- _Task prompt_: Look for the word "label" in the material below, then report each line where it occurs.

- _Given data_:
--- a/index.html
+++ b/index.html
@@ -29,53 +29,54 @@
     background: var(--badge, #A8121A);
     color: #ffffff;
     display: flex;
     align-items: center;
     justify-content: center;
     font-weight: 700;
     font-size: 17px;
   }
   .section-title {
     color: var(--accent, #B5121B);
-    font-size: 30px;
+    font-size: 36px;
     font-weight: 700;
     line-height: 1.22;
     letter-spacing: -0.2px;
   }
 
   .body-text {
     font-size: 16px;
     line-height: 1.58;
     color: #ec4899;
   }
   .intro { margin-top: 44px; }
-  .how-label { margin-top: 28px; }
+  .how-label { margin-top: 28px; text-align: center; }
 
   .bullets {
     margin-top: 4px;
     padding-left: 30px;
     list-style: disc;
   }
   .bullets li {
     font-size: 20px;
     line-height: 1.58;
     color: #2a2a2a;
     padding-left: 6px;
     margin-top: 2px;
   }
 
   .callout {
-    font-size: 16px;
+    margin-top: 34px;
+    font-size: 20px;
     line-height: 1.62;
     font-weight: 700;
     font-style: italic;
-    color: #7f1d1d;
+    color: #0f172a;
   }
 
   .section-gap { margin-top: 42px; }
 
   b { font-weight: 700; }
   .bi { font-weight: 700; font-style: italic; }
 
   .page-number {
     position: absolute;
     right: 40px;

- _Exercise response_:
-  .how-label { margin-top: 28px; }
+  .how-label { margin-top: 28px; text-align: center; }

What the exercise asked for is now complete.